Data:
__________

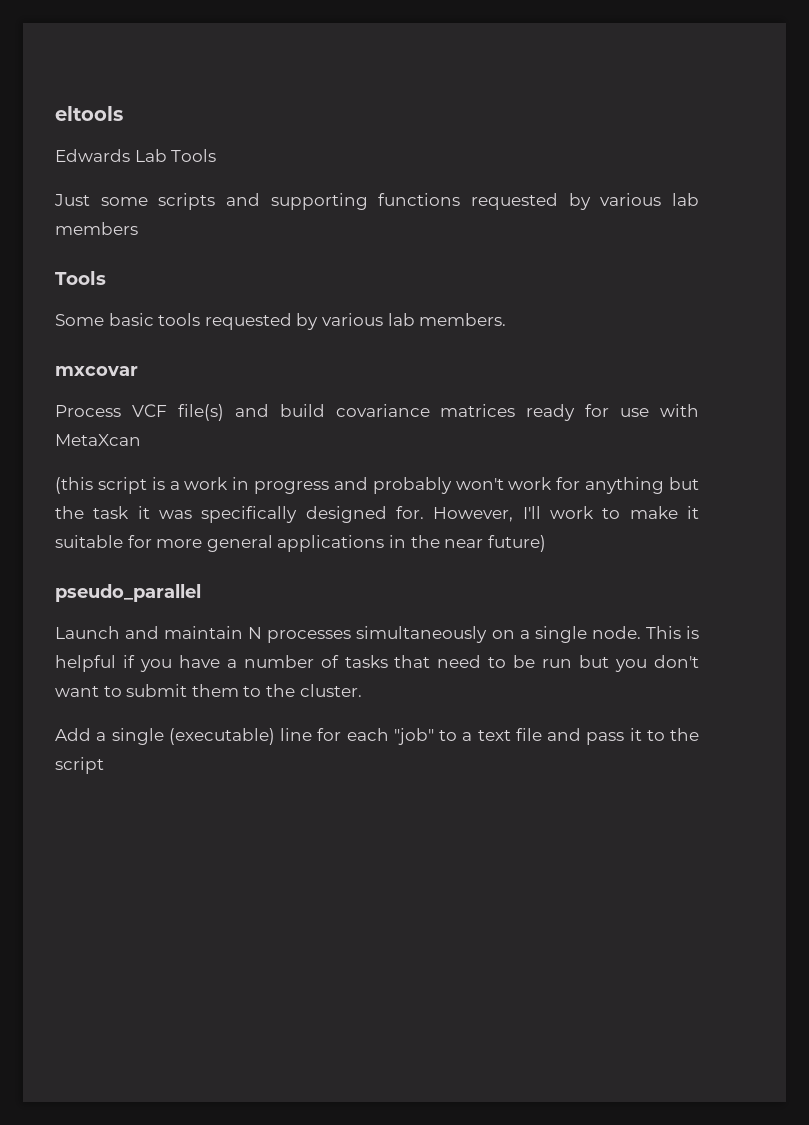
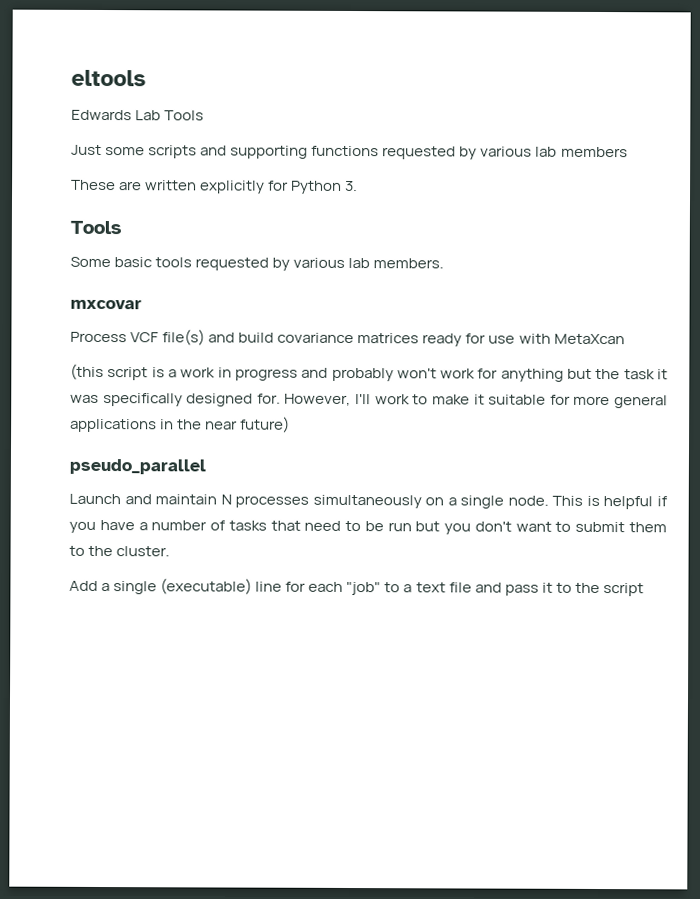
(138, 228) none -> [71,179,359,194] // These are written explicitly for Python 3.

__________

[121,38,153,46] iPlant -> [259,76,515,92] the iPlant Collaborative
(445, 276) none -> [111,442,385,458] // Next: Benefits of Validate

__________

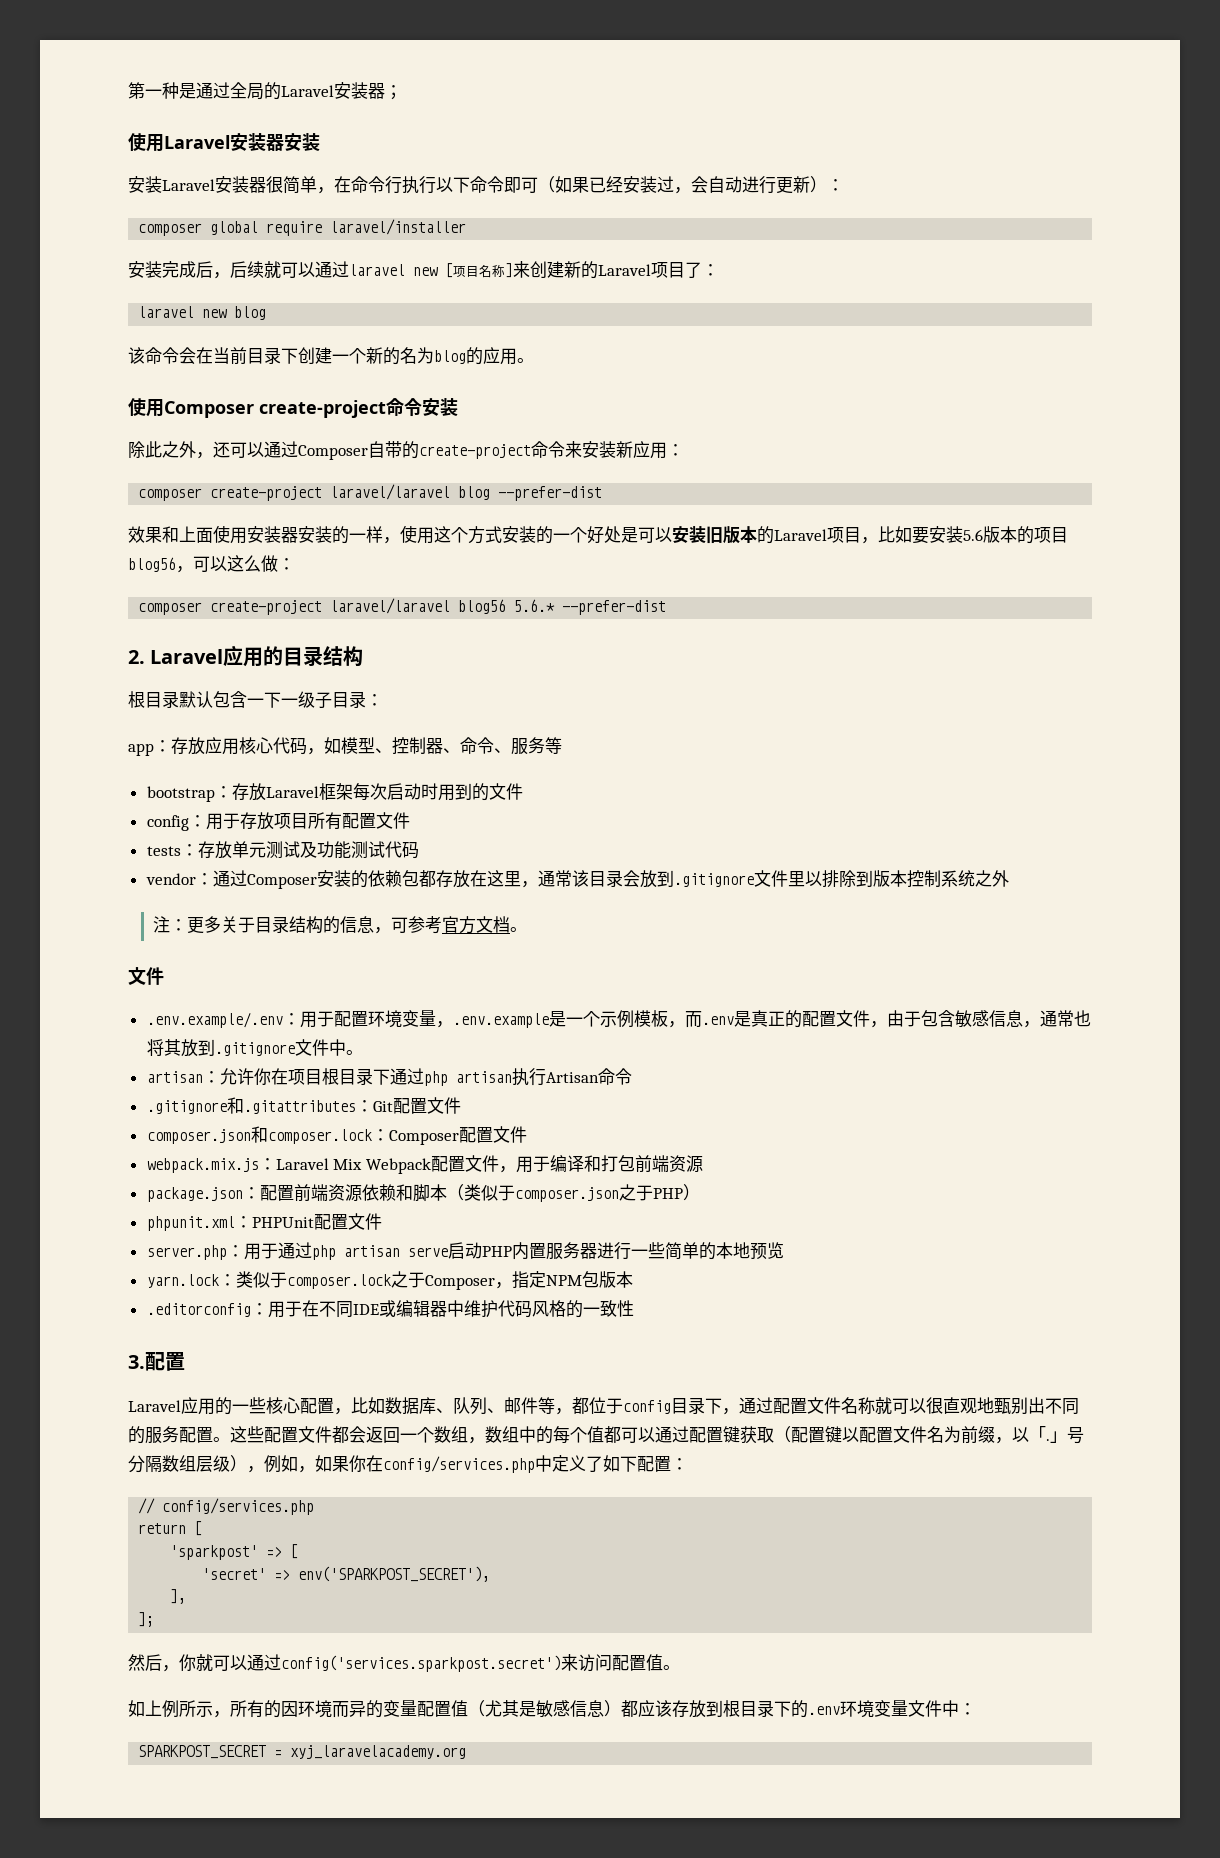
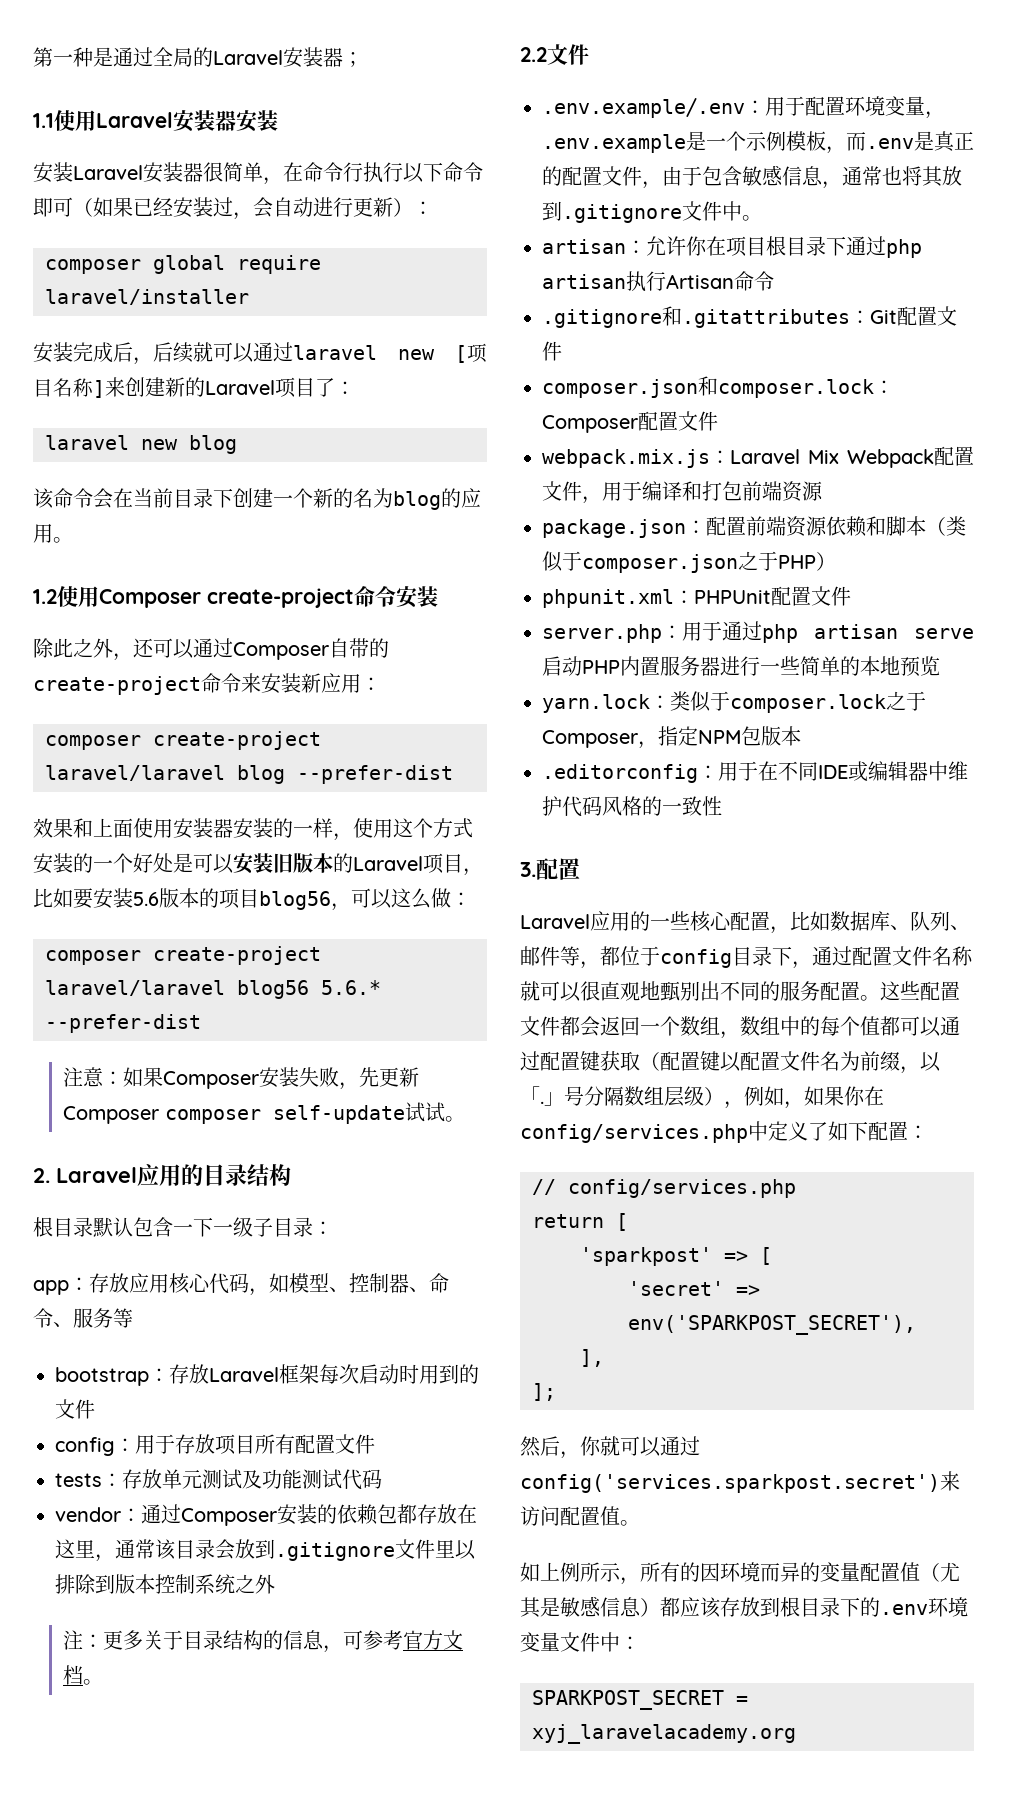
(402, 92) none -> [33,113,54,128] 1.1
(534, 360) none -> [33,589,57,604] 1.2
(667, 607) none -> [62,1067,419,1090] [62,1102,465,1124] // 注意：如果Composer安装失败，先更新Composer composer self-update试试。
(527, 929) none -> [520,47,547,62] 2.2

__________

Description of the task:
Please reproduce the lines from the line with "(534, 360) none -> [33,589,57,604] 1.2" to the line with "(527, 929) none -> [520,47,547,62] 2.2", both ends included, exactly as they appear above.

Exercise output:
(534, 360) none -> [33,589,57,604] 1.2
(667, 607) none -> [62,1067,419,1090] [62,1102,465,1124] // 注意：如果Composer安装失败，先更新Composer composer self-update试试。
(527, 929) none -> [520,47,547,62] 2.2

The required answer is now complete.